Items from a data source
----------------

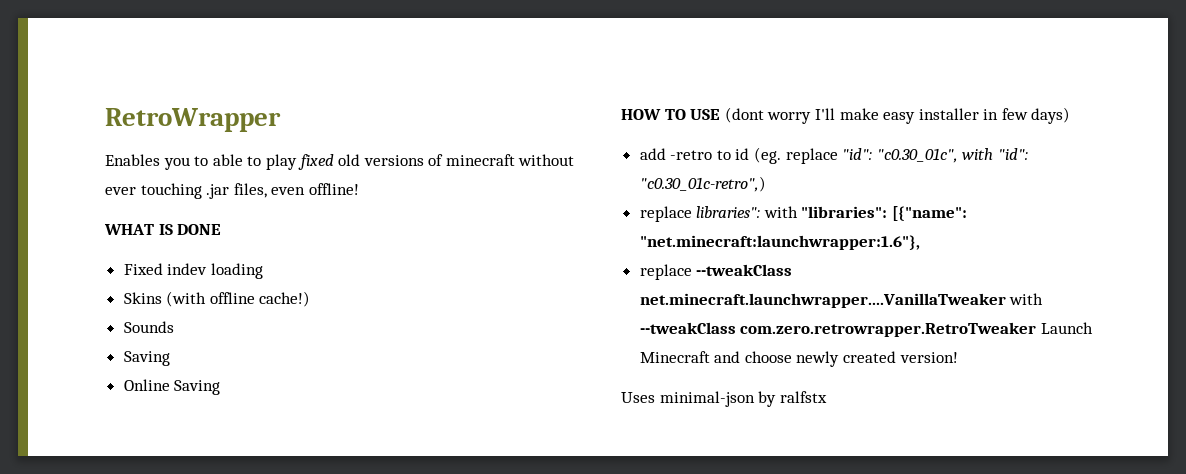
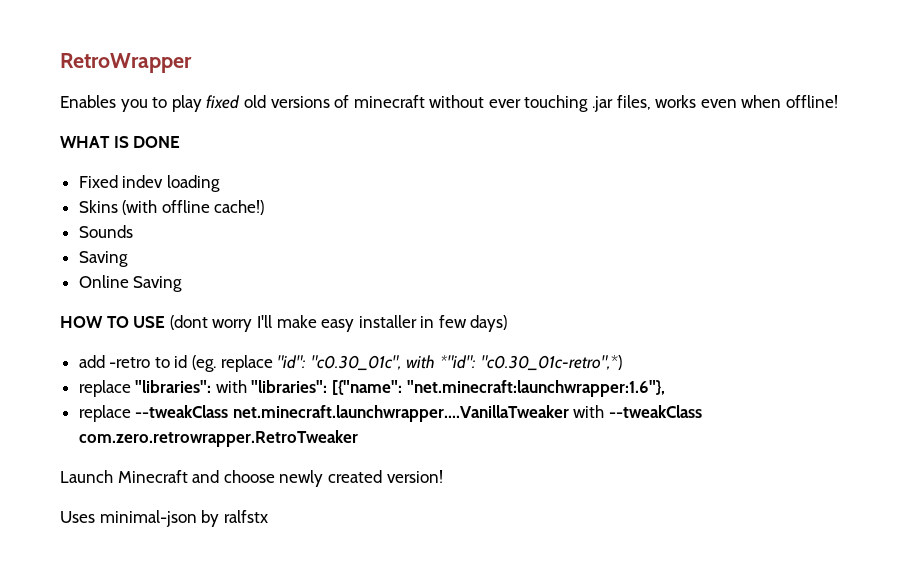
[212,154,262,166] able to -> (168, 102) none
[271,187,306,195] even -> [655,95,782,108] works even when
[998,148,1029,160] [639,176,766,192] [639,206,761,222] "id": "c0.30_01c-retro",) // replace libraries": -> [439,355,622,371] [78,380,212,397] *"id": "c0.30_01c-retro",*) // replace "libraries":
(1037, 329) none -> (358, 438) //

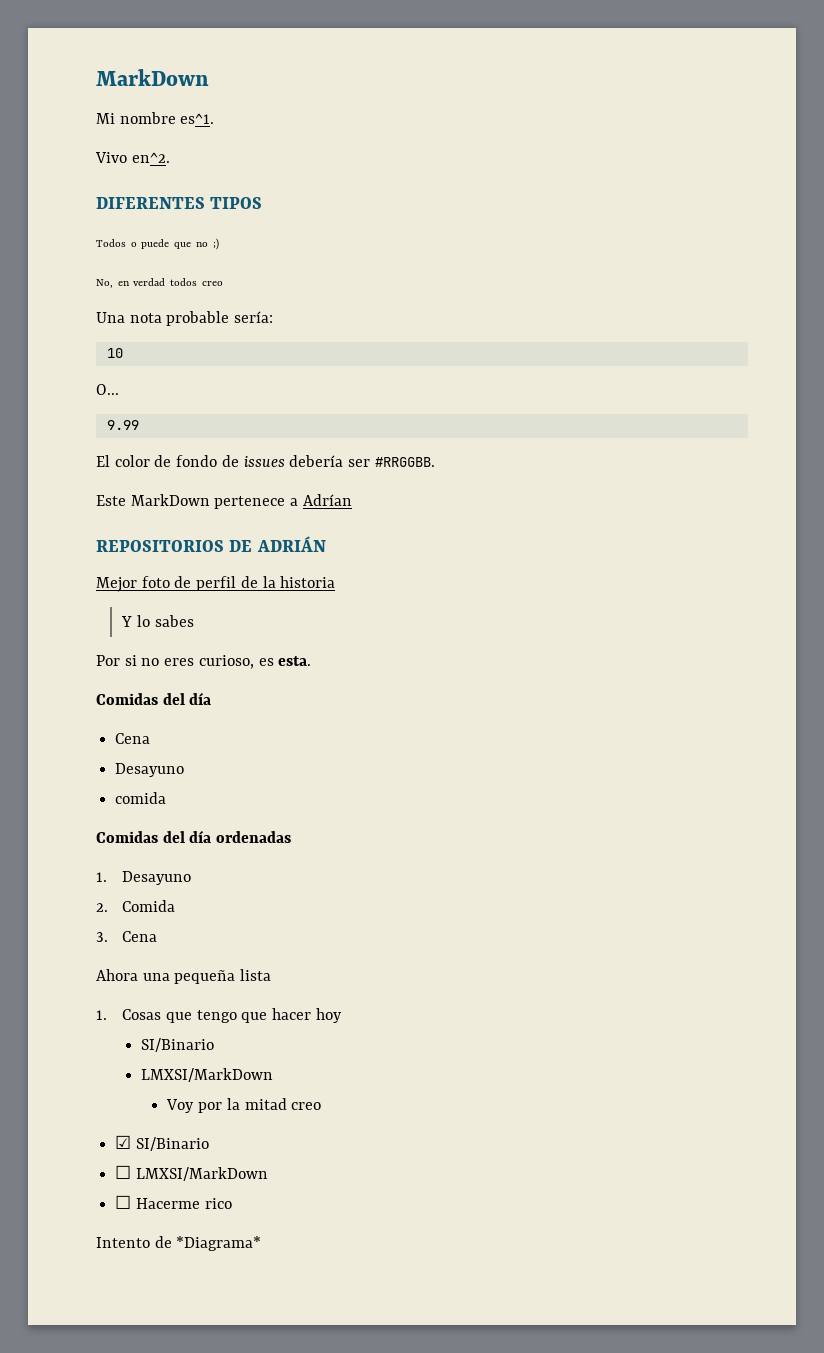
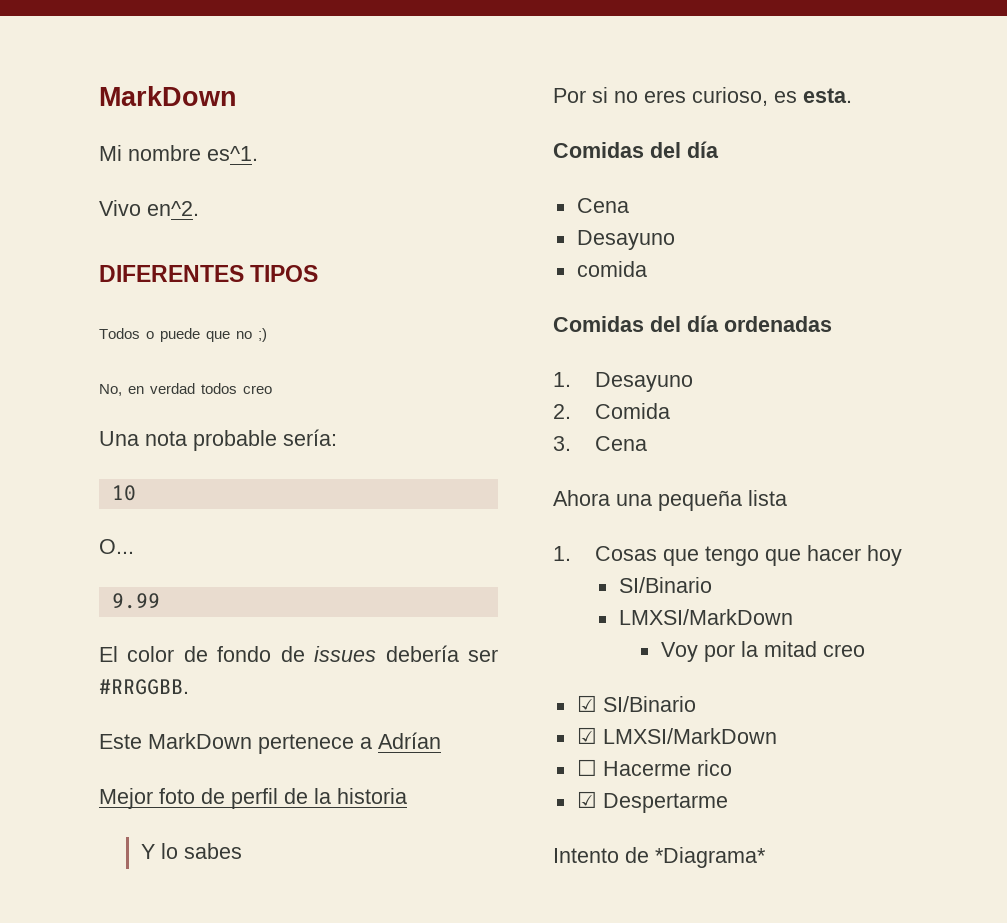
[96,536,326,552] // REPOSITORIOS DE ADRIÁN -> (441, 740) none
[115,1165,132,1179] ☐ -> [576,727,597,744] ☑
(232, 1203) none -> [576,791,728,813] // ☑ Despertarme

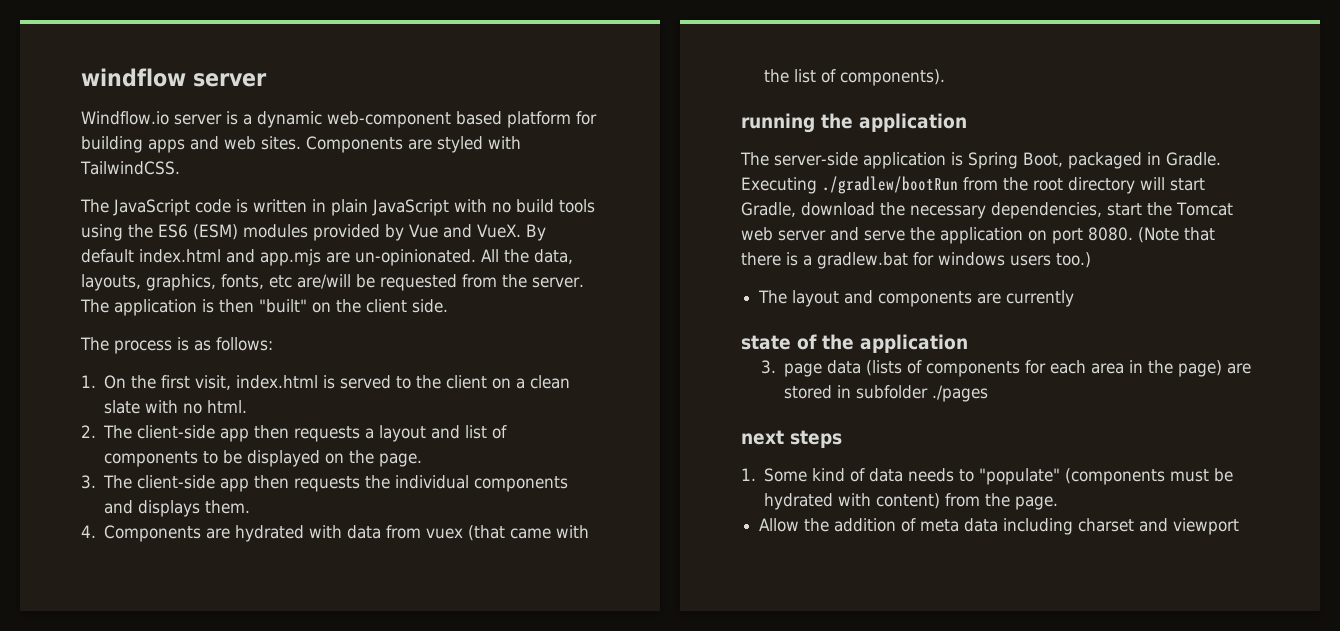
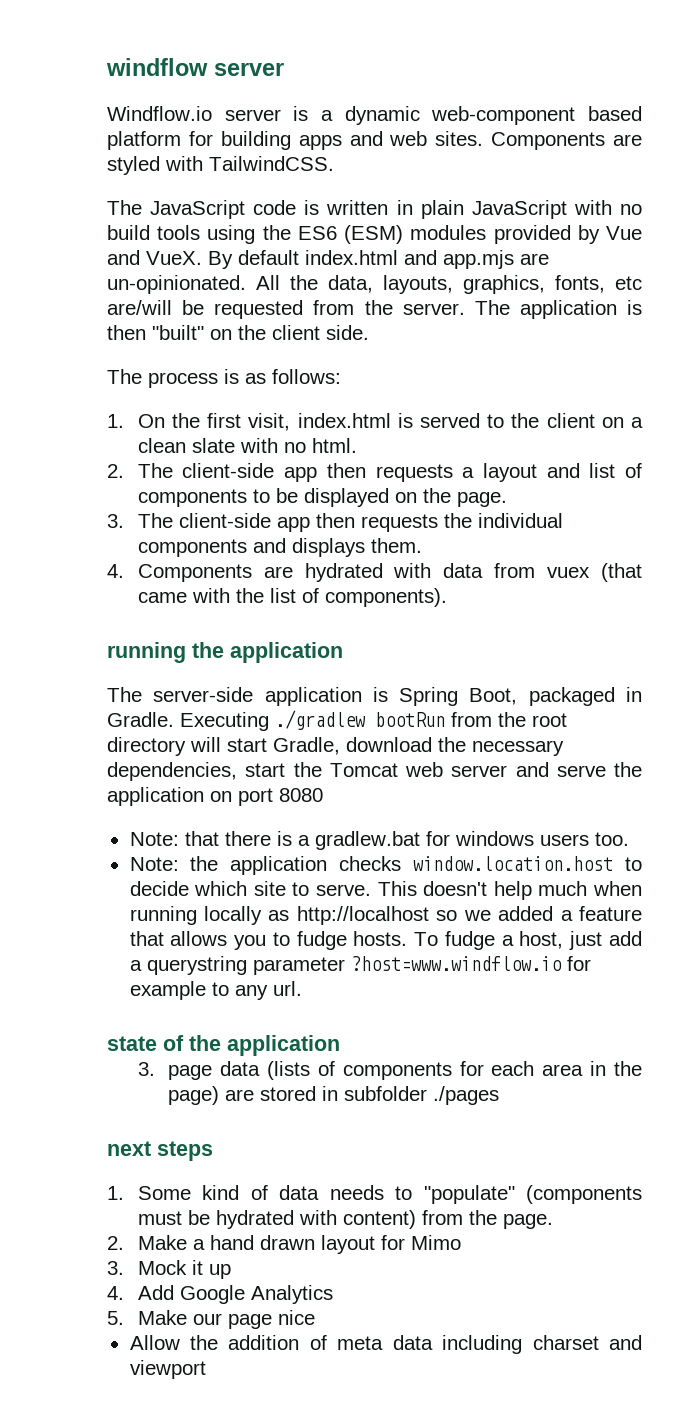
[822,176,958,194] ./gradlew/bootRun -> [275,710,445,730] ./gradlew bootRun
[1088,227,1179,243] 8080. (Note -> [279,788,323,802] [129,832,179,846] 8080 // Note:
[1055,252,1091,268] [758,290,1075,307] too.) // The layout and components are currently -> [594,832,629,846] [129,856,642,875] [129,881,642,900] [129,906,642,925] [129,931,642,950] [129,956,591,975] [129,981,302,1000] too. // Note: the application checks window.location.host to decide which site to serve. This doesn't help much when running locally as http://localhost so we added a feature that allows you to fudge hosts. To fudge a host, just add a querystring parameter ?host=www.windflow.io for example to any url.
(1059, 503) none -> [107,1235,461,1254] [107,1260,231,1279] [107,1285,333,1304] [107,1310,315,1329] // 2. Make a hand drawn layout for Mimo // 3. Mock it up // 4. Add Google Analytics // 5. Make our page nice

----------------

EXERCISE REQUIREMENTS:
Looking at the data above, say how many lines include the string "layout" and add nothing.

OUTPUT BELOW:
2